IDEA'S Definition of a "Specific Learning Disability"
    Specific Learning Disability-(i) General, Specific Learning Disability means a disorder in one or more of the basic psychological processess involved in understanding or using langage, spoken or written, that may manifest itself in the imperfect ability to listen, think, speak, read, write, spell, or to do mathematical calculations, including conditions such as perceptual disabilities, brain injury, minimal brain dysfunction, dyslexia, and developmental aphasia.
    (ii) Disorders not included: Specific Learning Disability does not include learning problems that are primarily the result of visual, hearing, or motor disabilities, of mental retardation, of emotional disturbance, or of environmental, cultural or economic disadvantage.
    Learning Disability is a general term that describes specific kinds of learning problems.
    The skills most often affected are reading, writing, speaking, listening, reasoning, and math.

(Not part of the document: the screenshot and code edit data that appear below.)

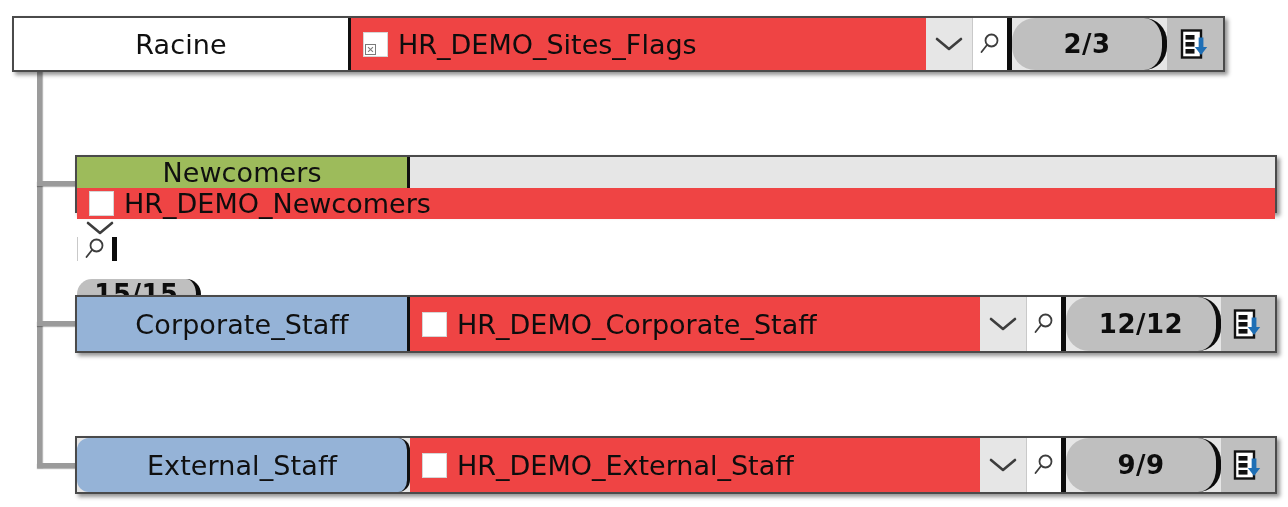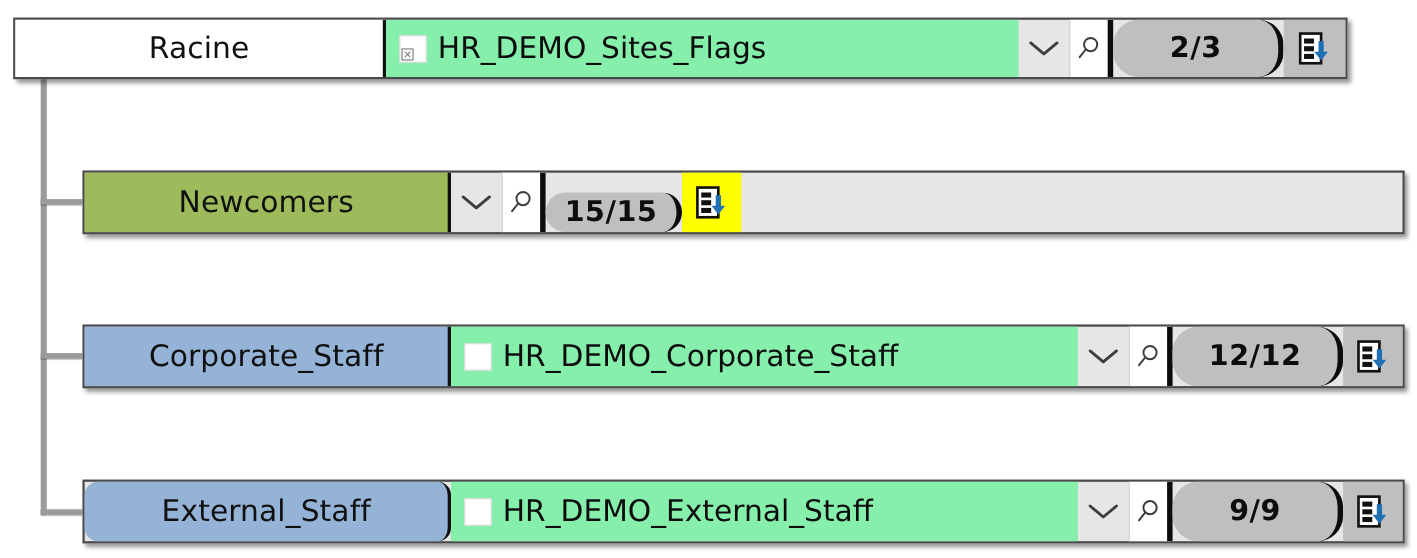--- a/index.html
+++ b/index.html
@@ -62,21 +62,21 @@
   .lbl.white  { background: #ffffff; text-align: center; }
   .lbl.green  { background: #9dbb5b; }
   .lbl.blue   { background: #95b3d7; }
 
   
   .field {
     flex: 1 1 auto;
     box-sizing: border-box;
     display: flex;
     align-items: center;
-    background: #86efac;
+    background: #ef4444;
     padding-left: 12px;
     min-width: 0;
     position: relative;
   }
   .field-text {
     margin-left: 10px;
     font-size: 27px;
     color: #0d0d0d;
     white-space: nowrap;
     overflow: hidden;
@@ -227,26 +227,42 @@
       <svg width="30" height="32" viewBox="0 0 30 32">
         <rect x="2" y="2.5" width="19" height="27" fill="#ffffff" stroke="#111111" stroke-width="2.4"></rect>
         <rect x="5.5" y="7" width="9" height="4.6" fill="#111111"></rect>
         <rect x="5.5" y="14" width="9" height="4.6" fill="#111111"></rect>
         <rect x="5.5" y="21" width="9" height="4.6" fill="#111111"></rect>
         <path d="M23 10 L23 20 L19 20 L25.5 28.5 L32 20 L28 20 L28 10 Z" transform="translate(-3.2,0) scale(0.95,0.95)" fill="#1f6fb5"></path>
       </svg>
     </div>
   </div>
 
-  <div class="row" style="left:75px; top:155px; width:1202px; height:58px;">
+  <div class="row" style="left:75px; top:155px; width:1202px; height:58px;flex-direction:column;">
 
     <div class="lbl green" style="width:333px;">
       <span>Newcomers</span>
     </div>
 
+    <div class="field">
+      <span class="tbl-icon">
+        <span class="tbl-grid">
+          <span></span>
+            <span></span>
+            <span></span>
+          <span></span>
+            <span></span>
+            <span></span>
+          <span></span>
+            <span></span>
+            <span></span>
+        </span>
+      </span>
+      <span class="field-text">HR_DEMO_Newcomers</span>
+    </div>
 
     <div class="chevron">
       <svg width="30" height="18" viewBox="0 0 30 18">
         <path d="M3 4 L15 14 L27 4" fill="none" stroke="#3d3d3d" stroke-width="2.6" stroke-linecap="round" stroke-linejoin="round"></path>
       </svg>
     </div>
 
     <div class="search-cell">
       <svg width="22" height="24" viewBox="0 0 22 24">
         <circle cx="12.5" cy="8.5" r="6" fill="none" stroke="#3d3d3d" stroke-width="1.8"></circle>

    Other terms to describe a 'Learning Disability' include:
    *dyslexia- which refers to difficulties in reading;
    *dysgraphia- which refers to difficulties in writing; and
    *dyscalcula- which refers to difficulties in math.  
    Almost 1 million children (betwen the ages of 6-21) have some form of a learning disability: as many as 1 out of every 5 people in the United States has a learning disability.
    When a child has a Learning Disability, he or she:
    *may have trouble learning the alphabet, rhyming words, or connecting letters to their sounds.
    *may make any mistakes when reading aloud and repeat and pause often,
    *may not understand what he or she is reading,
    *may have real trouble with spelling,
    *may have very messy handwriting or hold a pencil awkwardly,
    *may struggle to express ideas in writing,
    *may learn language late or have a limited vocabulary,
    *may may have trouble remembering the sounds that letters make or hearing slight differences between words,
    *may may trouble understanding jokes, comic strips, or sarcasm,
    *may have trouble following directions,
    *may mispronounce words or use a wrong word that sound similar,
    *may have trouble organizing what he or she wants to say or not be able to think of the word he or she needs for writing or conversation,
    *may not follow the social conversation such as taking turns or may stand too close to the listener,
    *may confuse math symbols and misread numbers,
    *may not be able retell a story in order (what happened first, second, or third), or
    *may not know where to begin a task or how to go on from there.
    *Learn about LD.
    *Praise your child when he or she does well.
    *Find out ways your child learns best and help your child learn through his or her areas of strength.
    *Let your child help with household chores. Keep instructions simple and break down tasks into smaller steps. 
    *Make homework a priority and help your child be successful at school.
    *Pay attention to your child's mental health. Be open to counseling and help your child deal
    with frustrations at school and develop appropriate social skills.
    *Talk with other Parents whose children have LD.
    *Meet with School personnel to help develop an appropriate IEP that addresses your child's needs.
    *Establish a positive working relationship with your child's teacher through regular communication.